Please copy the data shown below, word for word.

Data listing:
------------------------------------
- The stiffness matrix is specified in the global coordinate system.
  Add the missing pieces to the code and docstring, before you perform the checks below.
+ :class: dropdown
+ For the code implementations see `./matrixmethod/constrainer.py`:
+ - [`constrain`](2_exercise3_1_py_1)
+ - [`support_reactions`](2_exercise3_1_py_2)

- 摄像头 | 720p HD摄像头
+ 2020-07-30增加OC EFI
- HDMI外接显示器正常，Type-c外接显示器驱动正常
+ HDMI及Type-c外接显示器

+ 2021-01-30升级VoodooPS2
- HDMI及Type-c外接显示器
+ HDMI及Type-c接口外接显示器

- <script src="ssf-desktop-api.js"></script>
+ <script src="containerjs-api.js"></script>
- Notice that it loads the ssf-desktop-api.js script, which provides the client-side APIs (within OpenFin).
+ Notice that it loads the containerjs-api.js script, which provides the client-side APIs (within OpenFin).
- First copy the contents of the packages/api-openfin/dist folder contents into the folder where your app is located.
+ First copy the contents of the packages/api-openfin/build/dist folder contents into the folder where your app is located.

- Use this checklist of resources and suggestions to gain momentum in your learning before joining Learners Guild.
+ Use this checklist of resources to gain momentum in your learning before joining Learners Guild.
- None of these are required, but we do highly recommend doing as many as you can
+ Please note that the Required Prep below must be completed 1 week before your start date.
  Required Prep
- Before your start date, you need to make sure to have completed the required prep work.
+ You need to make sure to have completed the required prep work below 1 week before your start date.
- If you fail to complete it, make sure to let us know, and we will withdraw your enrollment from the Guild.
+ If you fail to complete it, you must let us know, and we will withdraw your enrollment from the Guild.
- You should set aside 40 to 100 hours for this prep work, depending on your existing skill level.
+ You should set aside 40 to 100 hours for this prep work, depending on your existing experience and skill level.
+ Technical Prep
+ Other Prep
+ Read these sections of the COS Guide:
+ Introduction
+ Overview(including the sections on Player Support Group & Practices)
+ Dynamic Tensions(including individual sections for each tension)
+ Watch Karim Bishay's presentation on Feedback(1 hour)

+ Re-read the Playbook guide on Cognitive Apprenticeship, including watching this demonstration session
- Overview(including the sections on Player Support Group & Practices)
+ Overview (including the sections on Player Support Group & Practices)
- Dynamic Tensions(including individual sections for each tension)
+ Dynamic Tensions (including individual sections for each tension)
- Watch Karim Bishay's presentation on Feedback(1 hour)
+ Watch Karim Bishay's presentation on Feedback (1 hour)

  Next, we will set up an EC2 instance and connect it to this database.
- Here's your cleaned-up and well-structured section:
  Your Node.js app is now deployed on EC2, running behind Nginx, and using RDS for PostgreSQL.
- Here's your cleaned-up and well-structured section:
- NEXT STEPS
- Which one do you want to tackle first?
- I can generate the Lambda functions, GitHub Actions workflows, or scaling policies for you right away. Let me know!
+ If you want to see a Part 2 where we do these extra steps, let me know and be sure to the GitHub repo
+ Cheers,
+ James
------------------------------------
Answer space:
- The stiffness matrix is specified in the global coordinate system.
  Add the missing pieces to the code and docstring, before you perform the checks below.
+ :class: dropdown
+ For the code implementations see `./matrixmethod/constrainer.py`:
+ - [`constrain`](2_exercise3_1_py_1)
+ - [`support_reactions`](2_exercise3_1_py_2)

- 摄像头 | 720p HD摄像头
+ 2020-07-30增加OC EFI
- HDMI外接显示器正常，Type-c外接显示器驱动正常
+ HDMI及Type-c外接显示器

+ 2021-01-30升级VoodooPS2
- HDMI及Type-c外接显示器
+ HDMI及Type-c接口外接显示器

- <script src="ssf-desktop-api.js"></script>
+ <script src="containerjs-api.js"></script>
- Notice that it loads the ssf-desktop-api.js script, which provides the client-side APIs (within OpenFin).
+ Notice that it loads the containerjs-api.js script, which provides the client-side APIs (within OpenFin).
- First copy the contents of the packages/api-openfin/dist folder contents into the folder where your app is located.
+ First copy the contents of the packages/api-openfin/build/dist folder contents into the folder where your app is located.

- Use this checklist of resources and suggestions to gain momentum in your learning before joining Learners Guild.
+ Use this checklist of resources to gain momentum in your learning before joining Learners Guild.
- None of these are required, but we do highly recommend doing as many as you can
+ Please note that the Required Prep below must be completed 1 week before your start date.
  Required Prep
- Before your start date, you need to make sure to have completed the required prep work.
+ You need to make sure to have completed the required prep work below 1 week before your start date.
- If you fail to complete it, make sure to let us know, and we will withdraw your enrollment from the Guild.
+ If you fail to complete it, you must let us know, and we will withdraw your enrollment from the Guild.
- You should set aside 40 to 100 hours for this prep work, depending on your existing skill level.
+ You should set aside 40 to 100 hours for this prep work, depending on your existing experience and skill level.
+ Technical Prep
+ Other Prep
+ Read these sections of the COS Guide:
+ Introduction
+ Overview(including the sections on Player Support Group & Practices)
+ Dynamic Tensions(including individual sections for each tension)
+ Watch Karim Bishay's presentation on Feedback(1 hour)

+ Re-read the Playbook guide on Cognitive Apprenticeship, including watching this demonstration session
- Overview(including the sections on Player Support Group & Practices)
+ Overview (including the sections on Player Support Group & Practices)
- Dynamic Tensions(including individual sections for each tension)
+ Dynamic Tensions (including individual sections for each tension)
- Watch Karim Bishay's presentation on Feedback(1 hour)
+ Watch Karim Bishay's presentation on Feedback (1 hour)

  Next, we will set up an EC2 instance and connect it to this database.
- Here's your cleaned-up and well-structured section:
  Your Node.js app is now deployed on EC2, running behind Nginx, and using RDS for PostgreSQL.
- Here's your cleaned-up and well-structured section:
- NEXT STEPS
- Which one do you want to tackle first?
- I can generate the Lambda functions, GitHub Actions workflows, or scaling policies for you right away. Let me know!
+ If you want to see a Part 2 where we do these extra steps, let me know and be sure to the GitHub repo
+ Cheers,
+ James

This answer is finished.